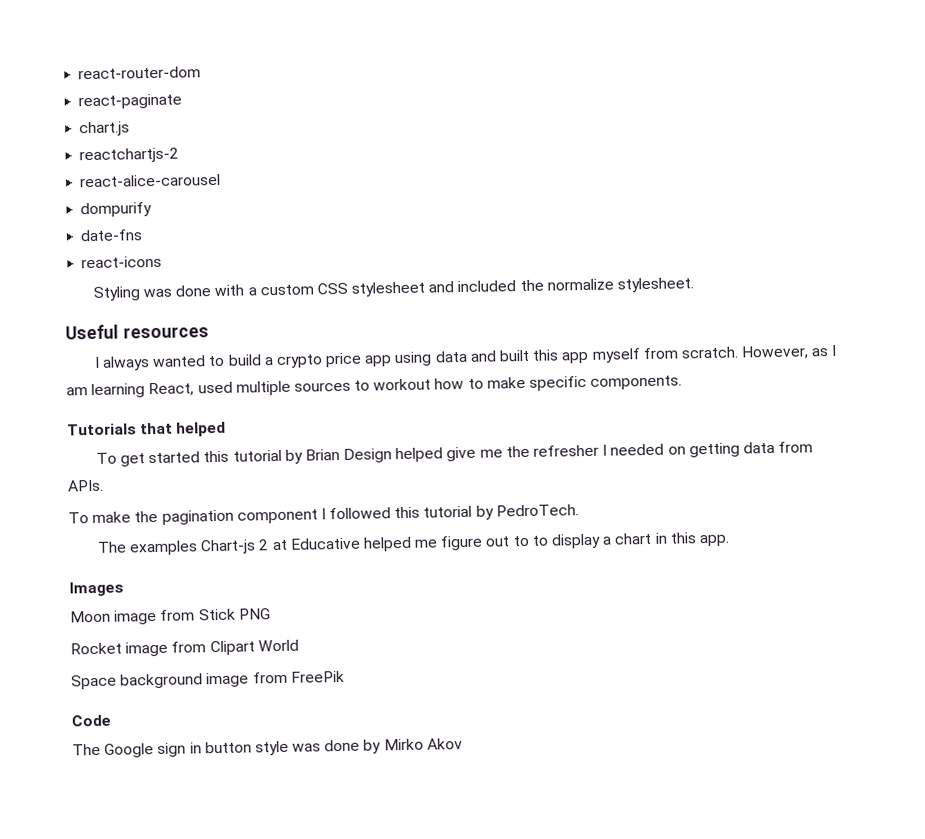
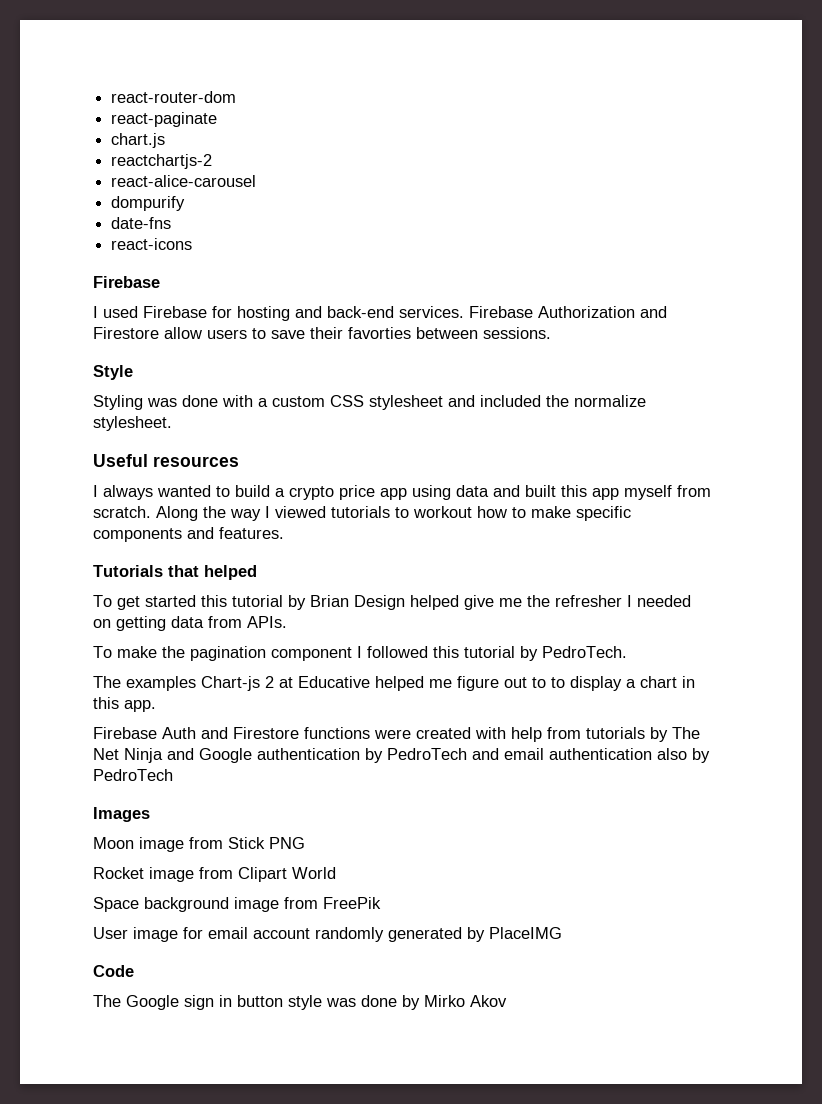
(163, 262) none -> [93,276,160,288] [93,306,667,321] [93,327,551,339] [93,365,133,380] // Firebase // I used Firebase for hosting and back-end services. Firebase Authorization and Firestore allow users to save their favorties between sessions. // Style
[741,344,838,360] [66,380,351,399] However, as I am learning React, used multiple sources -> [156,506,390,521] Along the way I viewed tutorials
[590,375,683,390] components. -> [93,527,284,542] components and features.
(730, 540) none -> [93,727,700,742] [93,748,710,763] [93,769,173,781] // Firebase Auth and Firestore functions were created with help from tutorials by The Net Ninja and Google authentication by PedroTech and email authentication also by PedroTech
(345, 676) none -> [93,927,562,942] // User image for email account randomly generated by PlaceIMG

==

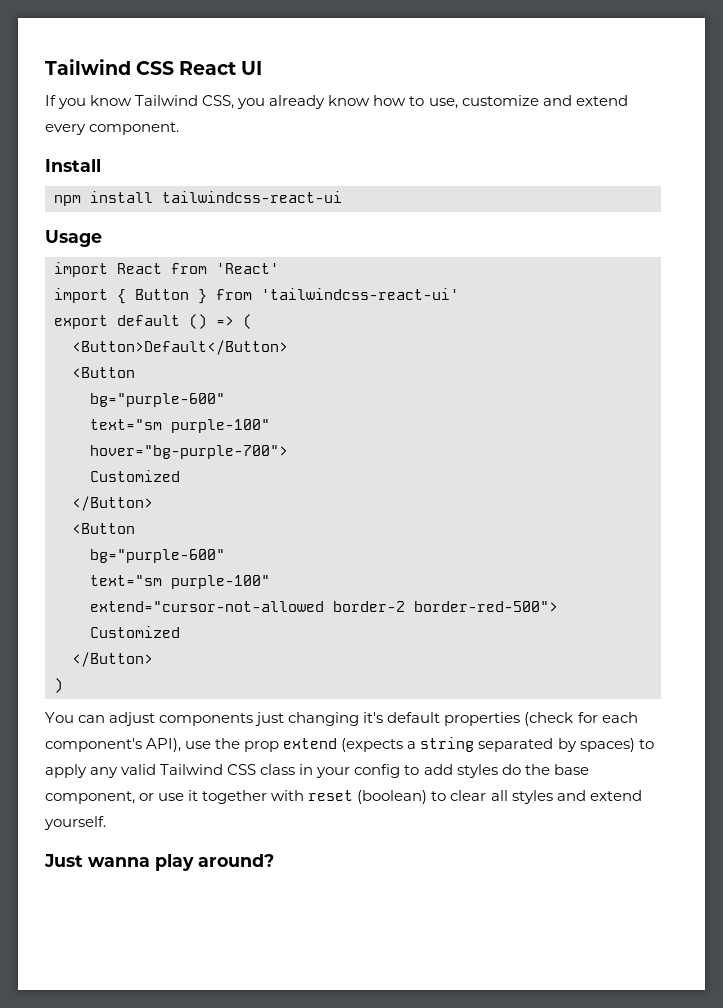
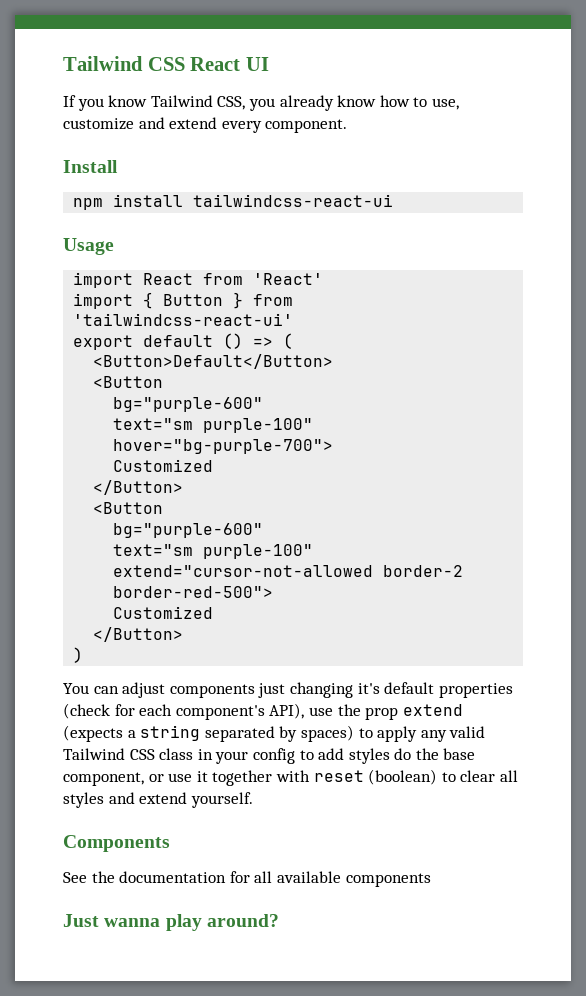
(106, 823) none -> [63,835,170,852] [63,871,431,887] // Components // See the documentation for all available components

* * *

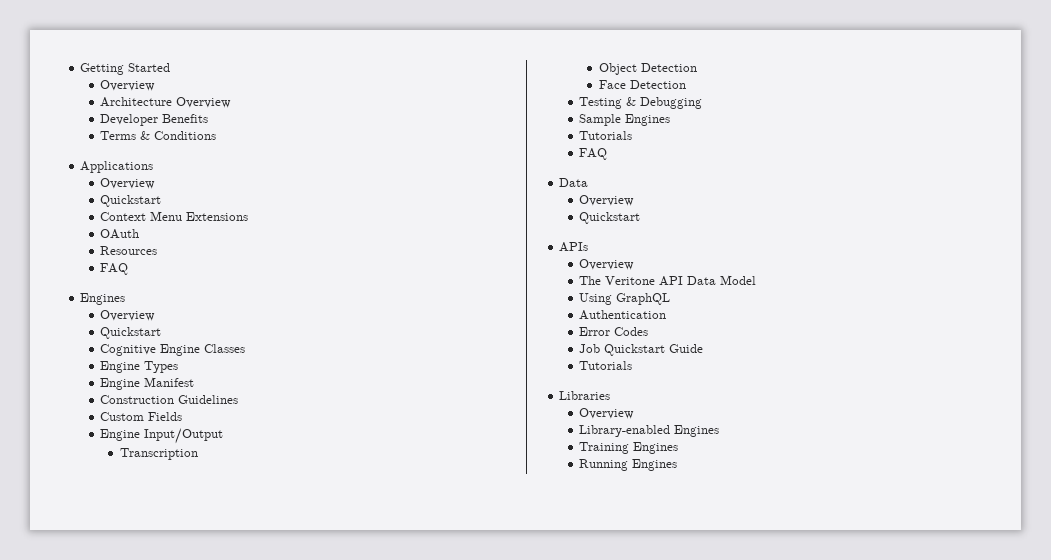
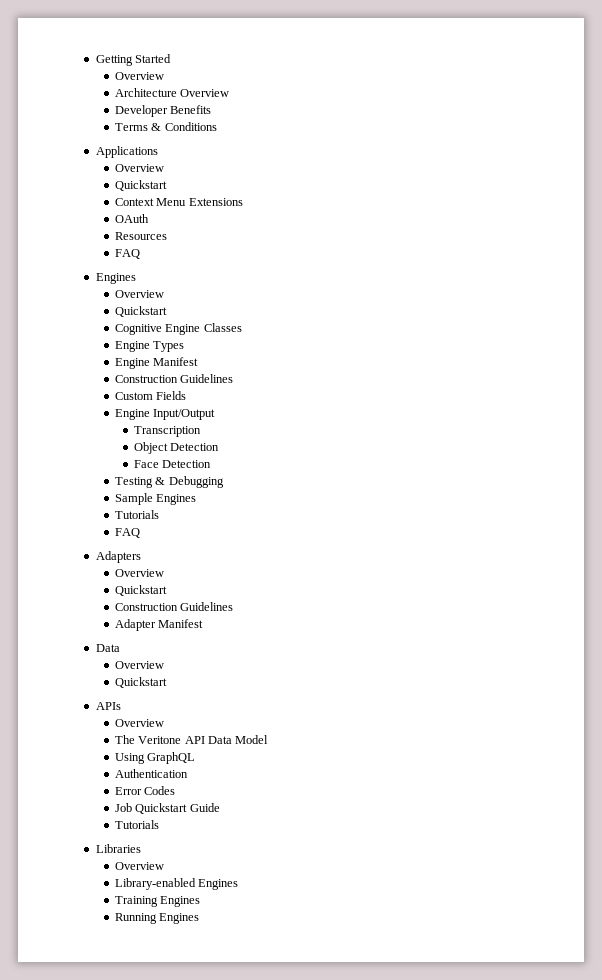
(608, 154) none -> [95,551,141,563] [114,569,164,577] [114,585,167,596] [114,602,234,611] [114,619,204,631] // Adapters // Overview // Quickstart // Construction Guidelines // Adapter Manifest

**ABOUT THIS TASK:**
In the listing above, find the line with "[741,344,838,360] [66,380,351,399] However, as" and the line with "(730, 540) none", then reproduce both and every line between them exactly.

**WRITTEN RESPONSE:**
[741,344,838,360] [66,380,351,399] However, as I am learning React, used multiple sources -> [156,506,390,521] Along the way I viewed tutorials
[590,375,683,390] components. -> [93,527,284,542] components and features.
(730, 540) none -> [93,727,700,742] [93,748,710,763] [93,769,173,781] // Firebase Auth and Firestore functions were created with help from tutorials by The Net Ninja and Google authentication by PedroTech and email authentication also by PedroTech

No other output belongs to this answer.